— Work required —
Set down the entries below exactly, leaving out all images.

Edit tracking data:
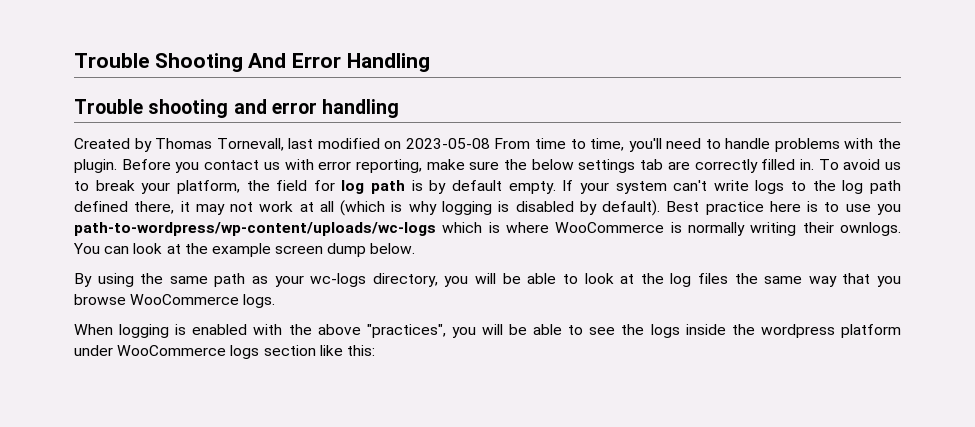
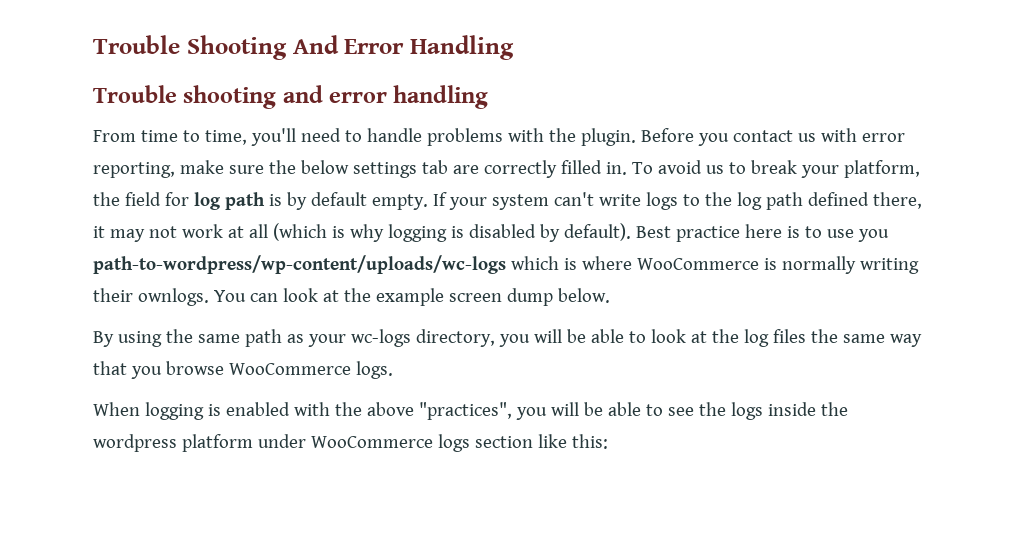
- Created by Thomas Tornevall, last modified on 2023-05-08 From time to time, you'll need to handle problems with the plugin.
+ From time to time, you'll need to handle problems with the plugin.

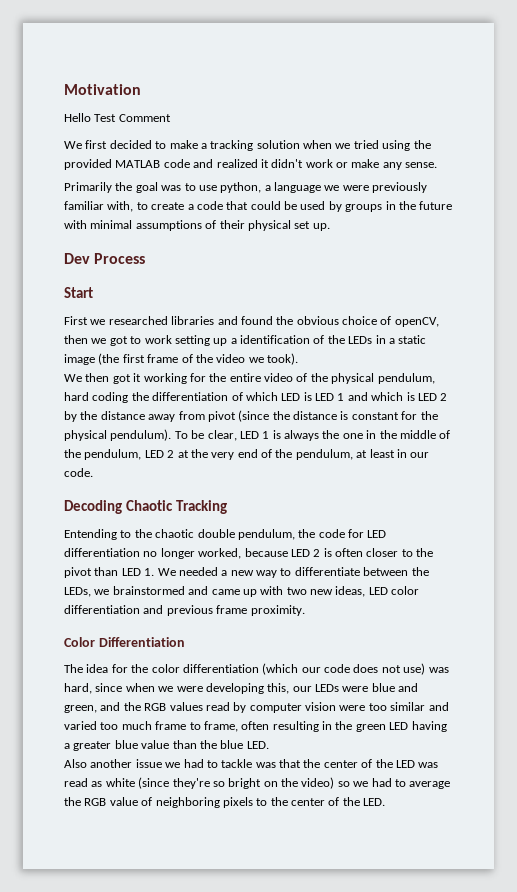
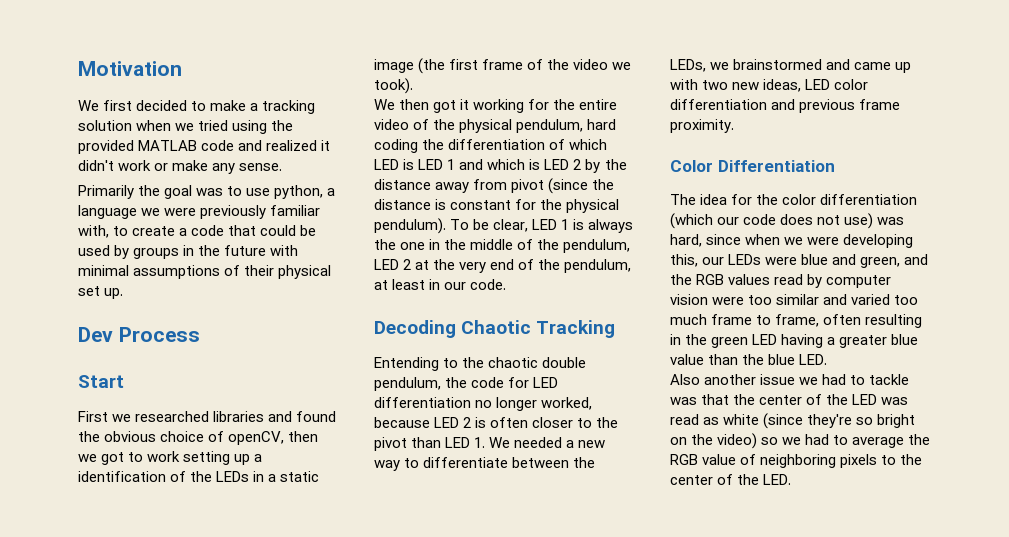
- Hello Test Comment

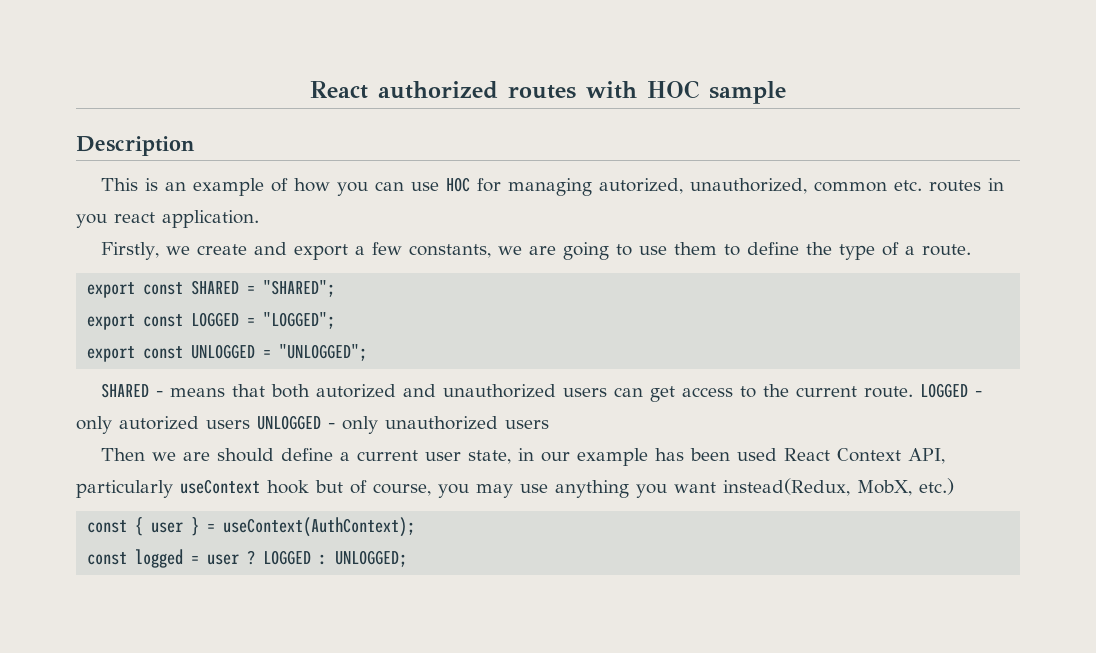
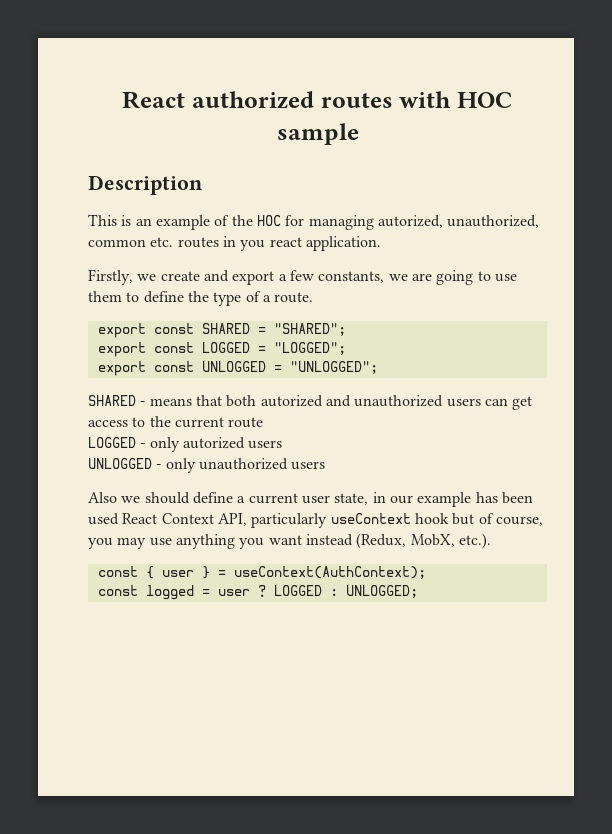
- This is an example of how you can use HOC for managing autorized, unauthorized, common etc. routes in you react application.
+ This is an example of the HOC for managing autorized, unauthorized, common etc. routes in you react application.
- SHARED - means that both autorized and unauthorized users can get access to the current route. LOGGED - only autorized users UNLOGGED - only unauthorized users
+ SHARED - means that both autorized and unauthorized users can get access to the current route
+ LOGGED - only autorized users
+ UNLOGGED - only unauthorized users
- Then we are should define a current user state, in our example has been used React Context API, particularly useContext hook but of course, you may use anything you want instead(Redux, MobX, etc.)
+ Also we should define a current user state, in our example has been used React Context API, particularly useContext hook but of course, you may use anything you want instead (Redux, MobX, etc.).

— Written answer —
- Created by Thomas Tornevall, last modified on 2023-05-08 From time to time, you'll need to handle problems with the plugin.
+ From time to time, you'll need to handle problems with the plugin.

- Hello Test Comment

- This is an example of how you can use HOC for managing autorized, unauthorized, common etc. routes in you react application.
+ This is an example of the HOC for managing autorized, unauthorized, common etc. routes in you react application.
- SHARED - means that both autorized and unauthorized users can get access to the current route. LOGGED - only autorized users UNLOGGED - only unauthorized users
+ SHARED - means that both autorized and unauthorized users can get access to the current route
+ LOGGED - only autorized users
+ UNLOGGED - only unauthorized users
- Then we are should define a current user state, in our example has been used React Context API, particularly useContext hook but of course, you may use anything you want instead(Redux, MobX, etc.)
+ Also we should define a current user state, in our example has been used React Context API, particularly useContext hook but of course, you may use anything you want instead (Redux, MobX, etc.).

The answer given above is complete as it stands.